Description of the task:
Take the line that has "- коммерческую застройку" in it and every line after it to the end of the entries, and reproduce them exactly.
═════ Material shown
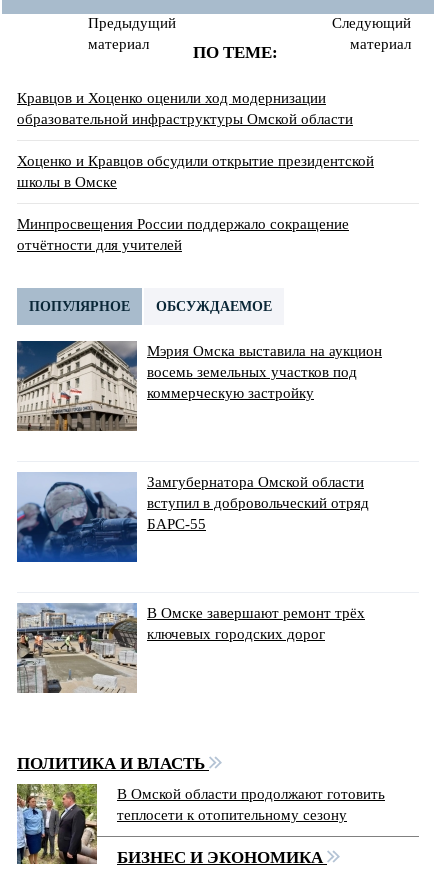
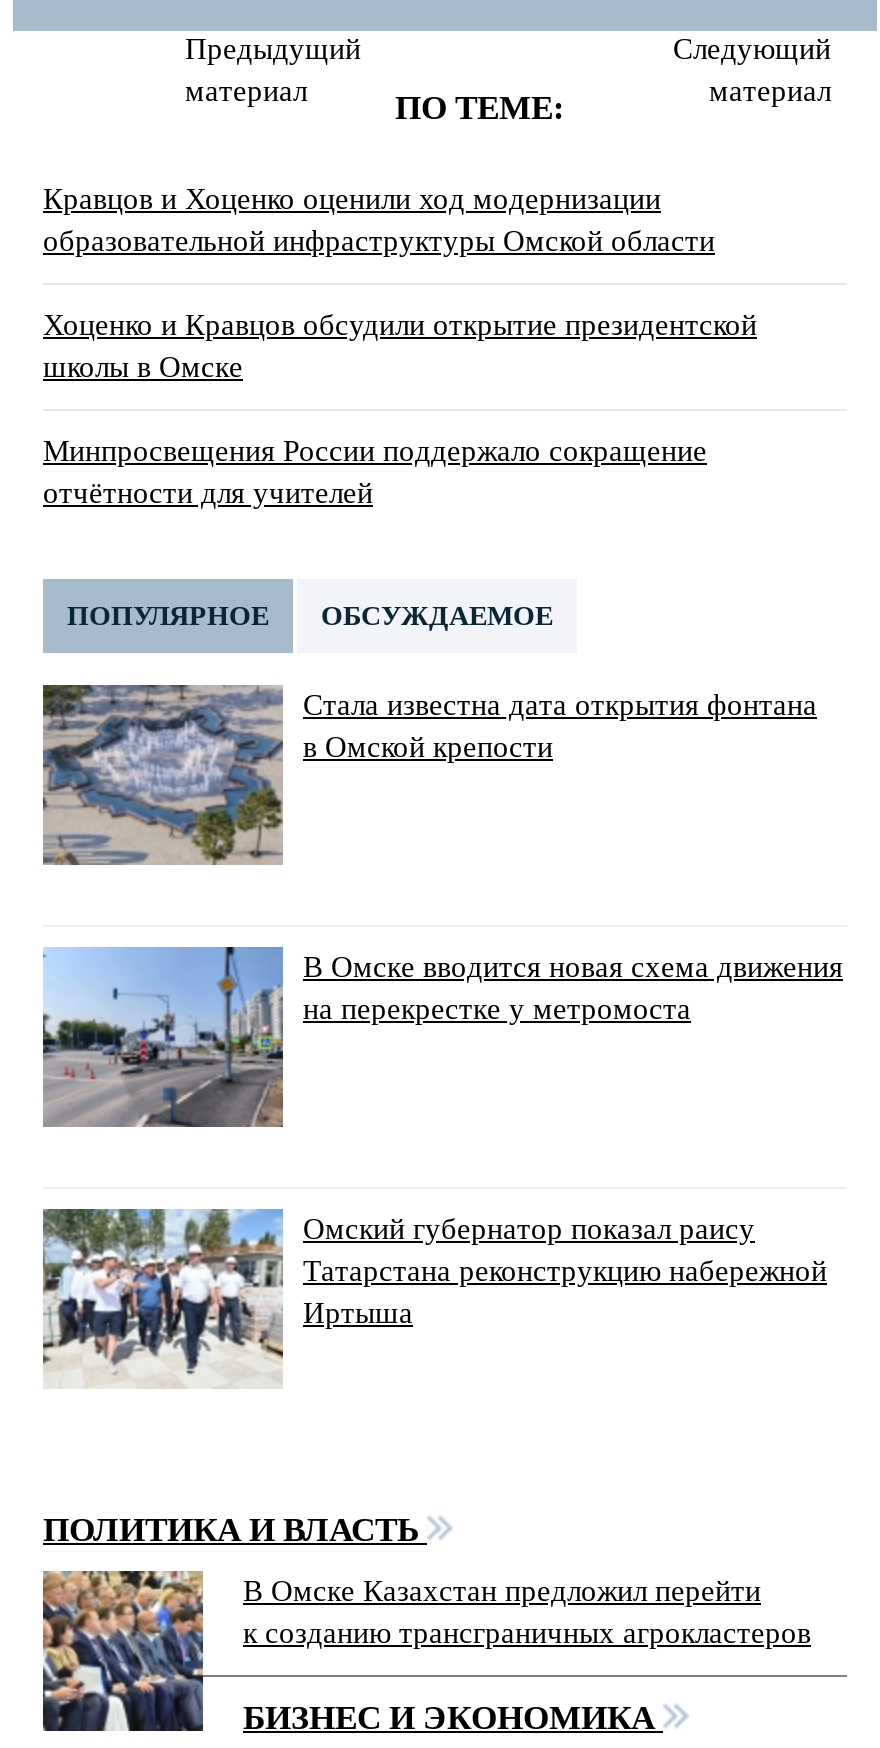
- [image]
- Мэрия Омска выставила на аукцион
- восемь земельных участков под
- коммерческую застройку
+ [image]
+ Стала известна дата открытия фонтана
+ в Омской крепости

- [image]
- Замгубернатора Омской области
- вступил в добровольческий отряд
- БАРС-55
+ [image]
+ В Омске вводится новая схема движения
+ на перекрестке у метромоста

- [image]
- В Омске завершают ремонт трёх
- ключевых городских дорог
+ [image]
+ Омский губернатор показал раису
+ Татарстана реконструкцию набережной
+ Иртыша

- [image]
- В Омской области продолжают готовить
- теплосети к отопительному сезону
+ [image]
+ В Омске Казахстан предложил перейти
+ к созданию трансграничных агрокластеров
══════════
Exercise solution:
- коммерческую застройку
+ [image]
+ Стала известна дата открытия фонтана
+ в Омской крепости

- [image]
- Замгубернатора Омской области
- вступил в добровольческий отряд
- БАРС-55
+ [image]
+ В Омске вводится новая схема движения
+ на перекрестке у метромоста

- [image]
- В Омске завершают ремонт трёх
- ключевых городских дорог
+ [image]
+ Омский губернатор показал раису
+ Татарстана реконструкцию набережной
+ Иртыша

- [image]
- В Омской области продолжают готовить
- теплосети к отопительному сезону
+ [image]
+ В Омске Казахстан предложил перейти
+ к созданию трансграничных агрокластеров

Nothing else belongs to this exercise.